A major conceptual change was applied as a result of discovering that a multitude (well, two) new text markup styles were being used in DP: Ppgen in the U.S. and Fpgen by DP Canada. Each of those incompatible markups was the head of a toolchain that fed into batch utilities to generate HTML, EPUB and such end-formats.

Besides these, there are several markups (such as AsciiDoc) that accomplish the same thing: feeding a batch toolchain to create other book formats.

PPQT V1, following its model Guiguts, provided built-in conversion to formatted ASCII and to HTML. This is no longer a sustainable design because it would put PPQT in direct competition with at least two other toolchains, and at a disadvantage because those toolchains already handle EPUB, MOBI, and PDF, which PPQT did not (and which I have no interest in coding).

So PPQT V2 does not provide built-in conversion to ASCII or HTML. Instead it provides a clean, comprehensible interface to any number of Translators. A Translator is an independent module (dynamically loaded by PPQT) that takes a well-formatted DP book as input, and produces a new version marked up by some other convention -- such as HTML, or Ppgen. The new version opens as a new document in PPQT for editing.

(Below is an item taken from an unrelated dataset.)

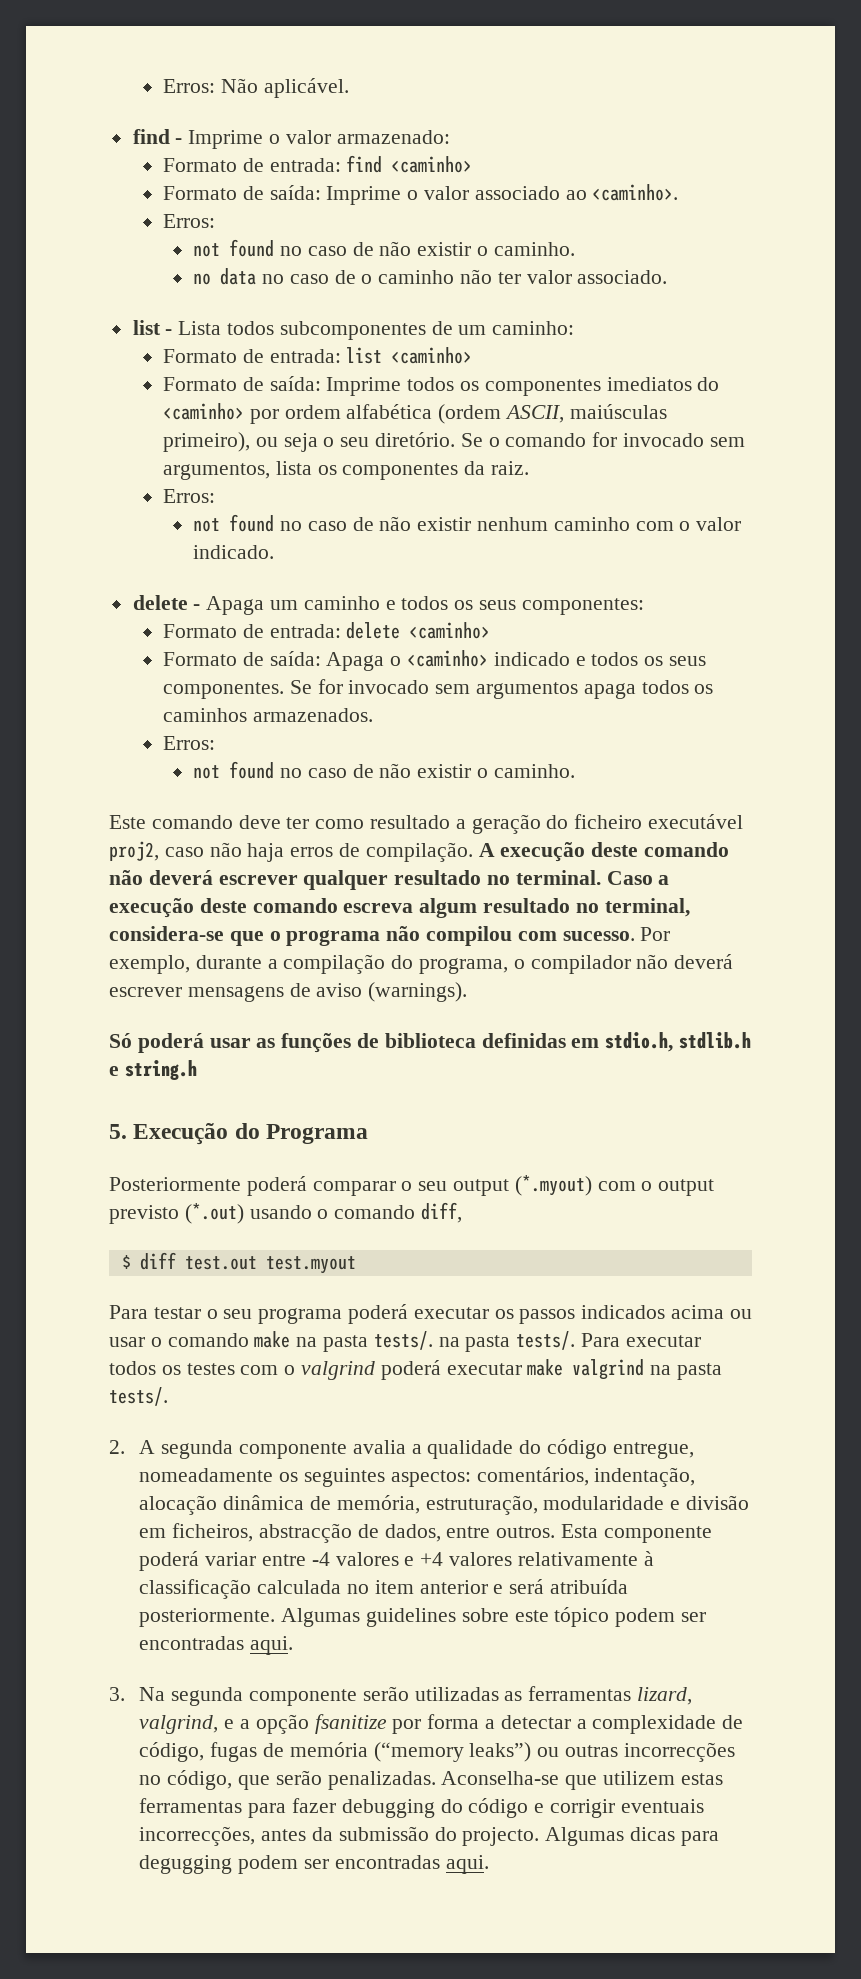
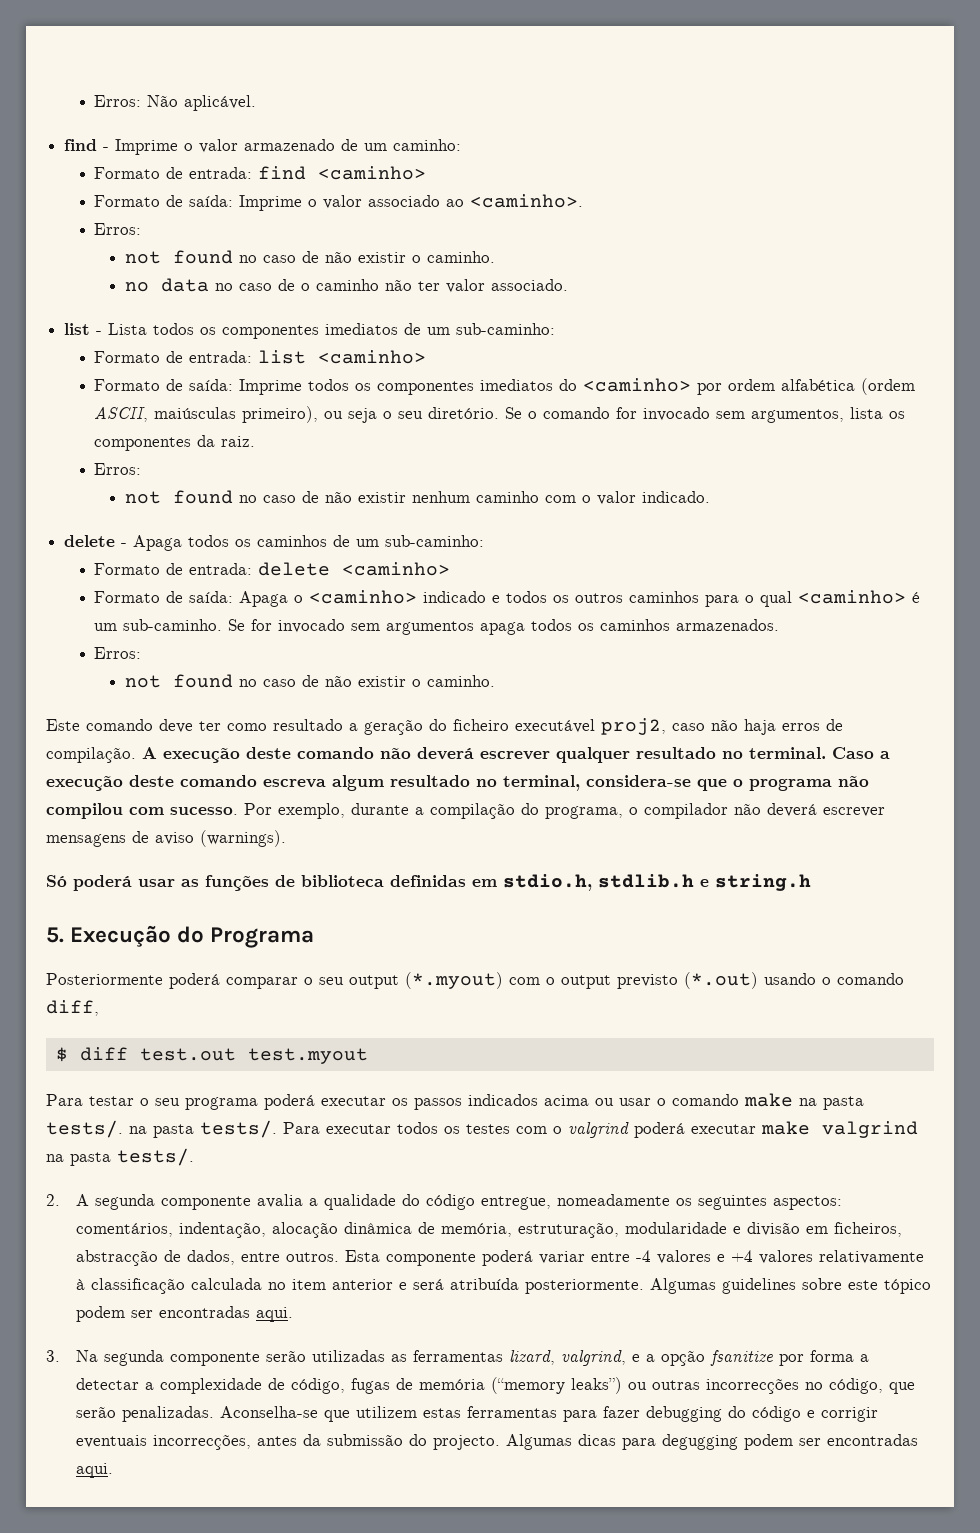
[336,130,450,144] armazenado: -> [244,139,462,151] armazenado de um caminho:
[279,321,575,340] subcomponentes de um caminho: -> [200,323,556,339] os componentes imediatos de um sub-caminho:
[270,596,644,615] um caminho e todos os seus componentes: -> [188,535,485,547] todos os caminhos de um sub-caminho:
[668,656,706,666] [162,682,284,699] seus componentes. -> [575,590,921,607] [94,619,223,631] outros caminhos para o qual <caminho> é um sub-caminho.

It is my intent that other people supply Translators. I have written and included two example Translators, one for HTML and one for ASCII. (Thus PPQT V2 actually does support conversion to those forms, but in code that can be easily changed or replaced.)

Support for Translators is in this repository in the folder extras/xlt_dev. The documentation for the API is TranslatorAPI.html. skeleton.py is a skeleton basis for a new Translator. testing.py is a simple translator that writes a document showing all the API inputs it received.